Explains protein synthesis, covering transcription in the nucleus and translation in the cytoplasm to assemble proteins from amino acids.
Key Takeaways
- Protein synthesis involves two main stages: transcription and translation.
- Transcription creates mRNA from DNA in the nucleus.
- Translation assembles amino acids into proteins using mRNA and tRNA in the cytoplasm.
- RNA polymerase and ribosomes are key enzymes in the process.
- The genetic code is translated accurately through codon-anticodon pairing.
Summary
- Protein synthesis is the process of creating proteins from amino acids within cells.
- Transcription occurs in the nucleus, converting DNA instructions into messenger RNA (mRNA).
- DNA base pairs include adenine-thymine and cytosine-guanine; uracil replaces thymine in mRNA.
- RNA polymerase reads DNA base triplets to build mRNA codons.
- Introns are removed and exons spliced together to form functional mRNA.
- mRNA leaves the nucleus and attaches to ribosomes in the cytoplasm for translation.

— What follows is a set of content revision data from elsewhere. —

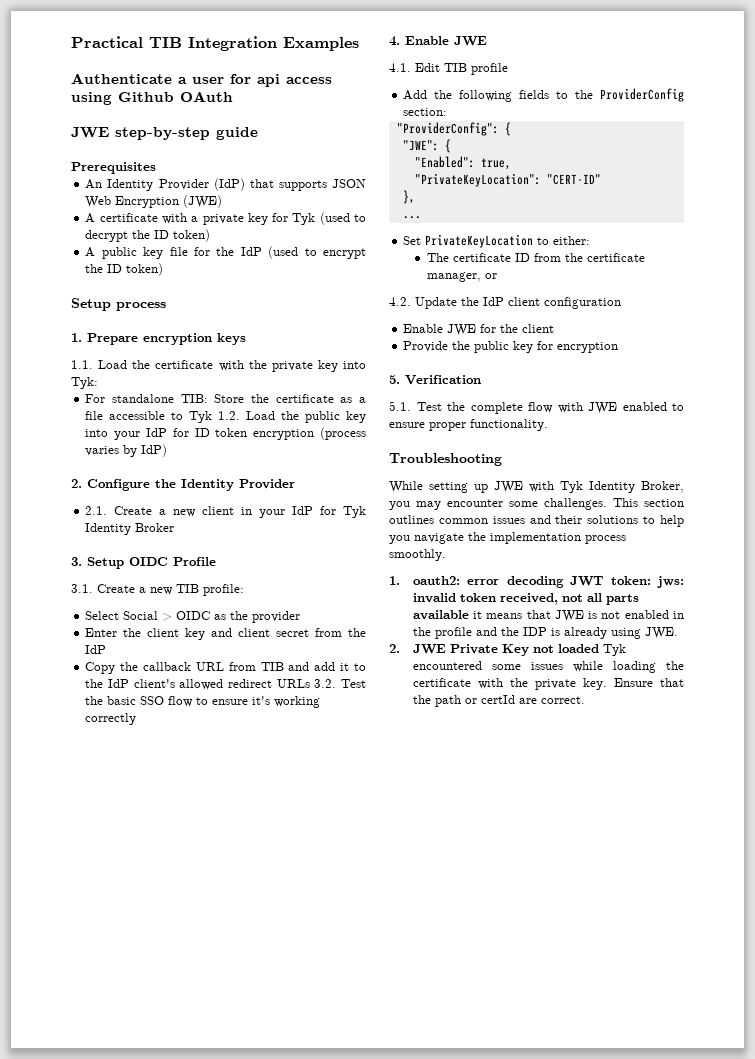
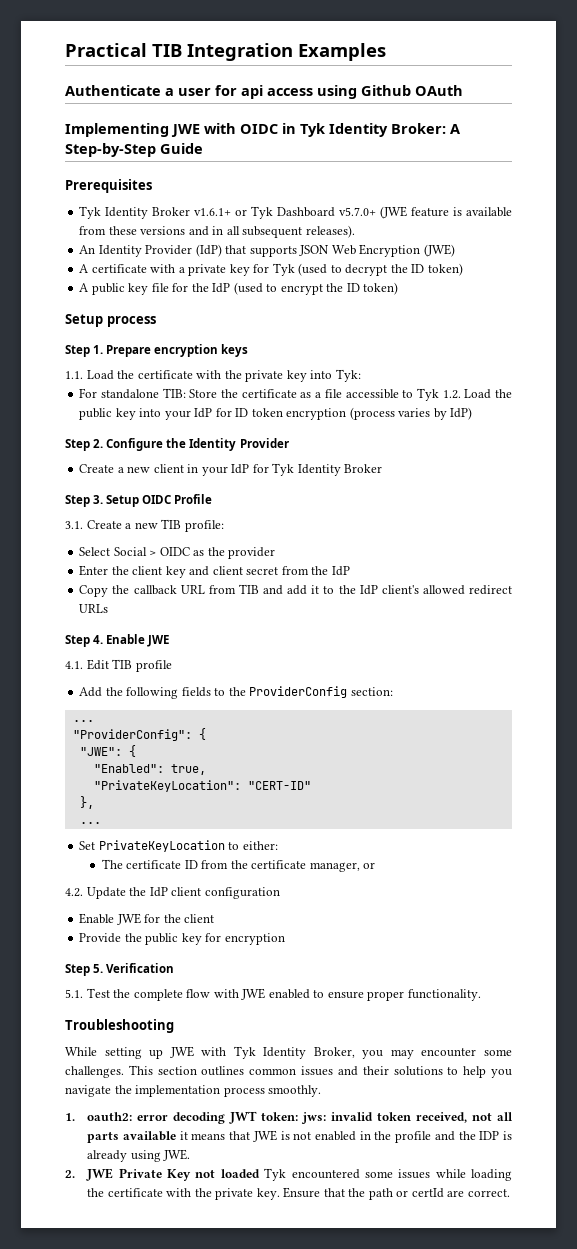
- JWE step-by-step guide
+ Implementing JWE with OIDC in Tyk Identity Broker: A Step-by-Step Guide
  Prerequisites
+ Tyk Identity Broker v1.6.1+ or Tyk Dashboard v5.7.0+ (JWE feature is available from these versions and in all subsequent releases).
- 1. Prepare encryption keys
+ Step 1. Prepare encryption keys
- 2. Configure the Identity Provider
+ Step 2. Configure the Identity Provider
- 2.1. Create a new client in your IdP for Tyk Identity Broker
+ Create a new client in your IdP for Tyk Identity Broker
- 3. Setup OIDC Profile
+ Step 3. Setup OIDC Profile
- Copy the callback URL from TIB and add it to the IdP client's allowed redirect URLs 3.2. Test the basic SSO flow to ensure it's working correctly
- 4. Enable JWE
+ Copy the callback URL from TIB and add it to the IdP client's allowed redirect URLs
+ Step 4. Enable JWE
  Add the following fields to the ProviderConfig section:
+ ...
- 5. Verification
+ Step 5. Verification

- Translation uses mRNA codons to match transfer RNA (tRNA) anticodons carrying specific amino acids.
- The ribosome assembles amino acids into a protein until a stop codon signals completion.
- The finished protein detaches from the ribosome, which then dissociates from the mRNA.
- The process ensures accurate protein assembly based on genetic instructions.